Ion pumps were controlled and tested using a source meter (Keithley) or a custom-made driver (combined voltage supply and integrator). Chemicals and solvents were purchased from Sigma Aldrich unless otherwise specified. For visualization experiments, 10 mM HCl(aq) was pumped to a target electrolyte containing a pH indicator (2.5 mM methyl red in 100 mM KCl(aq)). OEIPs were filmed for ~ 3 min upon applying a voltage of 3 V and monitored for 5 min prior to pump activation. In experiments to assess dosage control for the OEIPs, 25 µl acetylcholine chloride (10 mM, aq) and KCl (10 mM, aq) were placed in the source and target reservoirs. The controller was used to apply a potential of 4 V until a determined charge limit was reached. The 25 µl target solution was collected and 95 µl of KCl solution was placed on the target, mixed and added to the collected target aliquot to ensure all delivered acetylcholine was collected. The concentration of acetylcholine in the collected samples was measured via an Amplex Red acetylcholine/acetylcholinesterase assay kit (A12217, Molecular Probes) using a plate reader (Synergy H1, BioTek).
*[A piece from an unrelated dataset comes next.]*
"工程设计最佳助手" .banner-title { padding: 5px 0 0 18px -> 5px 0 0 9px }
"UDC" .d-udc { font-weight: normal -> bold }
The delivered acetylcholine amounts from three devices were measured in duplicates, averaged, and compared to the respective charge limits.

Human participants

Experiments involving glove training and breath monitoring involved entirely CE-marked components in contact with the body. Experiments involving the full demonstrator system involved non-invasive wearable components placed in short-term contact with skin. All results were obtained from volunteers. The breath sensing experiments were tested on two people (both co-authors). The hand-gesture training utilized 16 volunteers from the Linköping University and RISE teams. The sole participant for the full demonstrator gave written informed consent. All experiments were undertaken following Swedish state and local legislation as well as Linköping University instructions for laboratory work according to the university’s Laboratory Safety Manual (https://insidan.liu.se/miljo/laboratoriesakerhetshandboken/?l=en). All experimental protocols were carried out according to these regulations and approved by authority of Linköping University’s Department of Science and Technology which determined that ethics committee approval was not necessary.